A Typical Anxious Person Coming to Dialectical Behavior Therapy (DBT)
Jessica, a twenty-year-old college student, suffered from panic attacks and anxiety. She was able to reduce her anxiety by avoiding things that would cause her to feel anxious. She described her life as unbearable and often stayed home, as she was “too anxious.”
She would sit in class and had a fear of being called on and giving the wrong answer. She believed that her classmates didn’t like her and could see just how fearful she was. She would skip class, as this gave her instant relief from her anxiety. Often, she would isolate herself, not reaching out to family or friends, as she believed she was “bothering them.” Jessica also tended to panic when she began a new relationship. She would fear that when a boy did not return her text right away that he no longer liked her and that he would never speak to her again. She would often text her friends too much and felt overwhelmed with fears of others leaving her. Jessica was in standard cognitive-behavioral therapy (CBT) for 3 years. She was referred by her therapist for DBT treatment, as her therapist believed that more intensive treatment would be helpful.
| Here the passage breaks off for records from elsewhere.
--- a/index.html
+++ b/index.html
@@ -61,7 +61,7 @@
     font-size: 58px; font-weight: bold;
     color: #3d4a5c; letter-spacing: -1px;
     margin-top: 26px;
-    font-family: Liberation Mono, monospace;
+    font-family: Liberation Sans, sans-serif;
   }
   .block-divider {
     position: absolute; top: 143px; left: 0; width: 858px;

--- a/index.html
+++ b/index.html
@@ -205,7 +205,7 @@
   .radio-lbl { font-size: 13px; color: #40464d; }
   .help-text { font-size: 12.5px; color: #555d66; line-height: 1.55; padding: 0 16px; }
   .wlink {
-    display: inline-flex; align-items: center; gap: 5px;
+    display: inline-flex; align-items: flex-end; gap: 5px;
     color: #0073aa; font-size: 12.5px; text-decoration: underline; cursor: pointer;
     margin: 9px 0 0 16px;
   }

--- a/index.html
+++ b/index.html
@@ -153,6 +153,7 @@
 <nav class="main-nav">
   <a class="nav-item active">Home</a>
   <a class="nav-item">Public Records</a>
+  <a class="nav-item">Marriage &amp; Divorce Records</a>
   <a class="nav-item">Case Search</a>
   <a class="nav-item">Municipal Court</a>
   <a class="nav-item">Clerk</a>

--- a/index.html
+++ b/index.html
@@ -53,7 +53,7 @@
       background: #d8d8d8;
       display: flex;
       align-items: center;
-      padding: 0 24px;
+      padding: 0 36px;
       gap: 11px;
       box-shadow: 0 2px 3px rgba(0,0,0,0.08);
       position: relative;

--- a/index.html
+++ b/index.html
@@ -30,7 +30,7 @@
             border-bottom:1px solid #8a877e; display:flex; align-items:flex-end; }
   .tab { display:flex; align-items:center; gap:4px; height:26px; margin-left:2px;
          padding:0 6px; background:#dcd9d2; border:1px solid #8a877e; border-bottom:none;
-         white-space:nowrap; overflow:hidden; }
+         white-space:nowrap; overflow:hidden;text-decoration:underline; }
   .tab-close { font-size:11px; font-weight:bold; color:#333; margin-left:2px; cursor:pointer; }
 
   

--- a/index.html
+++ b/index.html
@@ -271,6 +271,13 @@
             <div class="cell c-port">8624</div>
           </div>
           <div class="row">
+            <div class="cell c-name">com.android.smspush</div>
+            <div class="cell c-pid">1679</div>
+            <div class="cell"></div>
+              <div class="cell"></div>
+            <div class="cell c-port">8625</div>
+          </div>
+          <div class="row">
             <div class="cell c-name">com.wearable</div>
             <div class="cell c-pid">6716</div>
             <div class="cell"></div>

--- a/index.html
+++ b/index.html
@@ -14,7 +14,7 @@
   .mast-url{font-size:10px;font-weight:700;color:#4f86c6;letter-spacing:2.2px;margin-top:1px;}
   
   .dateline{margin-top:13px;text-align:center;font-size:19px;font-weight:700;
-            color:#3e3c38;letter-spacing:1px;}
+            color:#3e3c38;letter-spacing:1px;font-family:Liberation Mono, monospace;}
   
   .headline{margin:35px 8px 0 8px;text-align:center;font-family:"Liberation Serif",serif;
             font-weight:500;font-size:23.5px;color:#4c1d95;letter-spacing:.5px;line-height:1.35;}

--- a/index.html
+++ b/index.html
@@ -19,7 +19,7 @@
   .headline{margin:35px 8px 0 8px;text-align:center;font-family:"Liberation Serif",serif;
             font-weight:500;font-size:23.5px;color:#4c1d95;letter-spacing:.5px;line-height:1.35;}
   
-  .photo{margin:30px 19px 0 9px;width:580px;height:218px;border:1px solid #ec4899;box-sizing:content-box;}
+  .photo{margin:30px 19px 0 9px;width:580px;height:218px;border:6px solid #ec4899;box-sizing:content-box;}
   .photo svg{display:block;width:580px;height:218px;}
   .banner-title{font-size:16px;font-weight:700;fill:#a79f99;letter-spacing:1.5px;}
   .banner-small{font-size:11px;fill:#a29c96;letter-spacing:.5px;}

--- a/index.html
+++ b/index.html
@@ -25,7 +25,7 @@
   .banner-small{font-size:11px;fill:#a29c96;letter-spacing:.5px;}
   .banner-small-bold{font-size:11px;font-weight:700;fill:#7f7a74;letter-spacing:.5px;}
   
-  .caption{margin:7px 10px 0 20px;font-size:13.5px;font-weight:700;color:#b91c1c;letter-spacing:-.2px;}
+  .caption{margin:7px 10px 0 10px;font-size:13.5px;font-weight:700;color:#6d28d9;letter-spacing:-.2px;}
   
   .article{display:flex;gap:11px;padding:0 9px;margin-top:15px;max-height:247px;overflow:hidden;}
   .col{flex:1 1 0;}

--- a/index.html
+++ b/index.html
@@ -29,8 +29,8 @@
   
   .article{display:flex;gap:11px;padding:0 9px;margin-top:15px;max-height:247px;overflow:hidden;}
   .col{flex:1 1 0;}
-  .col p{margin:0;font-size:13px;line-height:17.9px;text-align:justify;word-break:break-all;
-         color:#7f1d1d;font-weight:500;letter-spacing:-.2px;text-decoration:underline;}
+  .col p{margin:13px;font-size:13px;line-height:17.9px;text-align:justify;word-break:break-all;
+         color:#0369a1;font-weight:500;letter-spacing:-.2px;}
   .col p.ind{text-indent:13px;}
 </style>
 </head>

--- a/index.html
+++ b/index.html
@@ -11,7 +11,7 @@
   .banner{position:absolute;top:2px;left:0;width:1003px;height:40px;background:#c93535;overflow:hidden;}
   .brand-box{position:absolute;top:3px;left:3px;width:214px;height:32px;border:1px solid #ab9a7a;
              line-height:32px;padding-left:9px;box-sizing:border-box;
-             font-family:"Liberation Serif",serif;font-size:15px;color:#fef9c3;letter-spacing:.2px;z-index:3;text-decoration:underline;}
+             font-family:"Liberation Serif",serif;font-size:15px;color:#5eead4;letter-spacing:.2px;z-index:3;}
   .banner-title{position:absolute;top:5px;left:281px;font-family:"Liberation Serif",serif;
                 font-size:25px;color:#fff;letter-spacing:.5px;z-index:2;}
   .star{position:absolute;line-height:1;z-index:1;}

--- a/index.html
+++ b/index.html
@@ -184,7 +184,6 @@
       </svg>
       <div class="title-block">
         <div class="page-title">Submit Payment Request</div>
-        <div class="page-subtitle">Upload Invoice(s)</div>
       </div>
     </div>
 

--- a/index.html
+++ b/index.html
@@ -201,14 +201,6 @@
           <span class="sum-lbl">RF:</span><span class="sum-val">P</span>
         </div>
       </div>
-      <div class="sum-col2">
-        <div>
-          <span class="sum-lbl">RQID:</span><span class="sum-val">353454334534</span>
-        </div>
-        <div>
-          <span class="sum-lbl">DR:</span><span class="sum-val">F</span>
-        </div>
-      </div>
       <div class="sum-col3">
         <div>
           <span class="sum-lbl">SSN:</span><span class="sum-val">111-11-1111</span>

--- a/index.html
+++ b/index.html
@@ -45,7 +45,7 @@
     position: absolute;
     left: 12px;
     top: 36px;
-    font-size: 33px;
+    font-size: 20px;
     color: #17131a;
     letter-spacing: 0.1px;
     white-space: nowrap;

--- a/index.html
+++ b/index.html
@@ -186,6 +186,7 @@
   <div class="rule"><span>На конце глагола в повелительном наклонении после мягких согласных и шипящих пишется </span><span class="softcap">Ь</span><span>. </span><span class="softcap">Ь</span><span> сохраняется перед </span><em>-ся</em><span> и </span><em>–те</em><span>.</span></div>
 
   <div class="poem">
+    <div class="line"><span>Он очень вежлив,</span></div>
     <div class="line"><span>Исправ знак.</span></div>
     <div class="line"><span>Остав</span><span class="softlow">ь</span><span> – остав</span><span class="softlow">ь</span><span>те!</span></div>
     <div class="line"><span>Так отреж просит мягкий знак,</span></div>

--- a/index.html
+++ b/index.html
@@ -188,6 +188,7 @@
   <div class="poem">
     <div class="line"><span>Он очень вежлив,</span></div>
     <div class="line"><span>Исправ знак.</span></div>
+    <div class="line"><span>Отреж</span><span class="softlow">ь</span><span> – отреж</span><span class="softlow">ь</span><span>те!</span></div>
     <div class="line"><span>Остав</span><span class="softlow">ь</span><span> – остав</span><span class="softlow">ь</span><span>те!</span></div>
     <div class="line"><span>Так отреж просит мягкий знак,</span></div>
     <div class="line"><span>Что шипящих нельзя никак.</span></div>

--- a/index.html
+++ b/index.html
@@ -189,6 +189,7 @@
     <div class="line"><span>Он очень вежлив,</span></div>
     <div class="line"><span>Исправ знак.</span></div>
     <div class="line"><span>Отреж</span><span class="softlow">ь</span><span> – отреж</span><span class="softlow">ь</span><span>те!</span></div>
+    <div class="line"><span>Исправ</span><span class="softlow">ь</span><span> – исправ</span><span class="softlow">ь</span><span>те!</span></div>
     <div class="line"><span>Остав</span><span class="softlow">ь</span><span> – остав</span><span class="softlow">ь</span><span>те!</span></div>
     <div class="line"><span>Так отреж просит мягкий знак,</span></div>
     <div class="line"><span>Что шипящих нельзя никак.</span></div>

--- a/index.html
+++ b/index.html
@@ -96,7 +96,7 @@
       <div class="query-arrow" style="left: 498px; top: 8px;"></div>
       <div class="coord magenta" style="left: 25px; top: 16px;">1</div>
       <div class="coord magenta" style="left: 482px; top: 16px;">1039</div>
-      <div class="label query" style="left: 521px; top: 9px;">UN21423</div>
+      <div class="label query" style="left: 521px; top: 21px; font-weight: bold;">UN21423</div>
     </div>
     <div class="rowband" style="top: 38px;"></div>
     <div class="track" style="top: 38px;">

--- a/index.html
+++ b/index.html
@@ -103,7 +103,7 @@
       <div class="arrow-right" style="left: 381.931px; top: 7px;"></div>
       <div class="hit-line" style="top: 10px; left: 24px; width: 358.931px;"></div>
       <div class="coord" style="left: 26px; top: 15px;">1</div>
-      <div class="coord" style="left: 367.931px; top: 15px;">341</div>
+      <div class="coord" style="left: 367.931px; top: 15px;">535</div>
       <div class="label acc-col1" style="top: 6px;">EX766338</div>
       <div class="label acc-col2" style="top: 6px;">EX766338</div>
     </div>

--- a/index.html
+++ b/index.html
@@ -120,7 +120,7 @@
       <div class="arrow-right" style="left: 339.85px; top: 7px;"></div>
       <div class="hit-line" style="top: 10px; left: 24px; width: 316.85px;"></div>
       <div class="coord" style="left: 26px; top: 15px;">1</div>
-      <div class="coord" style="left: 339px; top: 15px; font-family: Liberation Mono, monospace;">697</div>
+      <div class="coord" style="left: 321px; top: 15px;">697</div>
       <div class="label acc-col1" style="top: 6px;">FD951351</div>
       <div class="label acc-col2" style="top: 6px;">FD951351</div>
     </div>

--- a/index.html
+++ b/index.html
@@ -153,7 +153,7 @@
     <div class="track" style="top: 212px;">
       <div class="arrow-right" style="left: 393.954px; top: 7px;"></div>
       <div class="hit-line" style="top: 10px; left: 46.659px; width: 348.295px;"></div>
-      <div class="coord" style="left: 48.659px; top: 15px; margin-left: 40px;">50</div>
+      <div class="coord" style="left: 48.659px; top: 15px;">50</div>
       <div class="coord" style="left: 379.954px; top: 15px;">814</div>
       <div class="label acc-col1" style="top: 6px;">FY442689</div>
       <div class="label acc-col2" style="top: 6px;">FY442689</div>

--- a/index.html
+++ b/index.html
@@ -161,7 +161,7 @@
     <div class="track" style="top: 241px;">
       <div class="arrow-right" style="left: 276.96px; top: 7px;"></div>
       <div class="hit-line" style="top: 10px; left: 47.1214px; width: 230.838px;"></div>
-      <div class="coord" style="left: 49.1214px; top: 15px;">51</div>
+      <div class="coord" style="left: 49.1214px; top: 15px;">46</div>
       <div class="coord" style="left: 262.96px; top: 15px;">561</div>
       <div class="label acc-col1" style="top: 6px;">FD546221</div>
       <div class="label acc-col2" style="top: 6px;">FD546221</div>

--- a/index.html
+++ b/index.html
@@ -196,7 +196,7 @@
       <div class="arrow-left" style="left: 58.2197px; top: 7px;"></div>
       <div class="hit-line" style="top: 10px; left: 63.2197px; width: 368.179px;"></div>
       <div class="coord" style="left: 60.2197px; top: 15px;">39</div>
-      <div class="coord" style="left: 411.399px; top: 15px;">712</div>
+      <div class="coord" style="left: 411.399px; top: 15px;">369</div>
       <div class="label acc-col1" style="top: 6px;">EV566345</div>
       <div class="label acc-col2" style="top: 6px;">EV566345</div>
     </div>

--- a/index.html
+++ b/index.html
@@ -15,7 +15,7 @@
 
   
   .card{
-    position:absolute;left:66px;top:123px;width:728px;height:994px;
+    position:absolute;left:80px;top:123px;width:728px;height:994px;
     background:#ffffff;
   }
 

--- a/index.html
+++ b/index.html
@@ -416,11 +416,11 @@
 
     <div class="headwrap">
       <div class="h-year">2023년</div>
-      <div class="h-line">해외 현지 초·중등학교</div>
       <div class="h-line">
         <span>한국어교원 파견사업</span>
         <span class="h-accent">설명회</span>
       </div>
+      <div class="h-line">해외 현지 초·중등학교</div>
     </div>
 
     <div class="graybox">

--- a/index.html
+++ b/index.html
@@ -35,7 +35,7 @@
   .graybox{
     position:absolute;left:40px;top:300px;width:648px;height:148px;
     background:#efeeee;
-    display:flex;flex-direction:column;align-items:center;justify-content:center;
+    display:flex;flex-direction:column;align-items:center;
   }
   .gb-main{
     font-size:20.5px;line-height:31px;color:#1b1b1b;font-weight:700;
What is DBT, how does it work, and why does it work when other therapies fail?
DBT was originally developed by Dr. Marsha Linehan in her work with women who had been hospitalized after attempting suicide or who had engaged in serious self-harm. Dr. Linehan was trying to apply CBT, a type of treatment that promotes changing thoughts, feelings, and behaviors in order to cope.
How Does Dialectical Thinking Influence Therapy?
DBT focuses on dialectical thinking. Dialectics refers to a theoretic stance in which two ideas that are outwardly opposed can occur at the same time. One example of this would be if you have anxiety about going to a party. One part of you wants the relief of staying at home in surroundings that create a sense of safety, while the other part really wants to go to the party to be with friends and socialize. Both viewpoints are valid, but which choice would be most effective in the long run? The first choice, staying home, would work in the short term, but going to parties and socializing while using skills will work in the long run. The more you socialize and attend events your anxiety will decrease in both frequency and intensity. Overall, you will have more confidence, which will transform your life.
The Origins of DBT
DBT is a type of CBT. What makes it different is its focus on mindfulness, dialectical thinking, acceptance, and change. DBT places just as much importance on acceptance as it does on change. A DBT therapist flips back and forth between acceptance and change. DBT patients tend to describe the process positively: They don’t feel judged or shamed, they feel accepted, and they understand that the therapist expects some changes to occur.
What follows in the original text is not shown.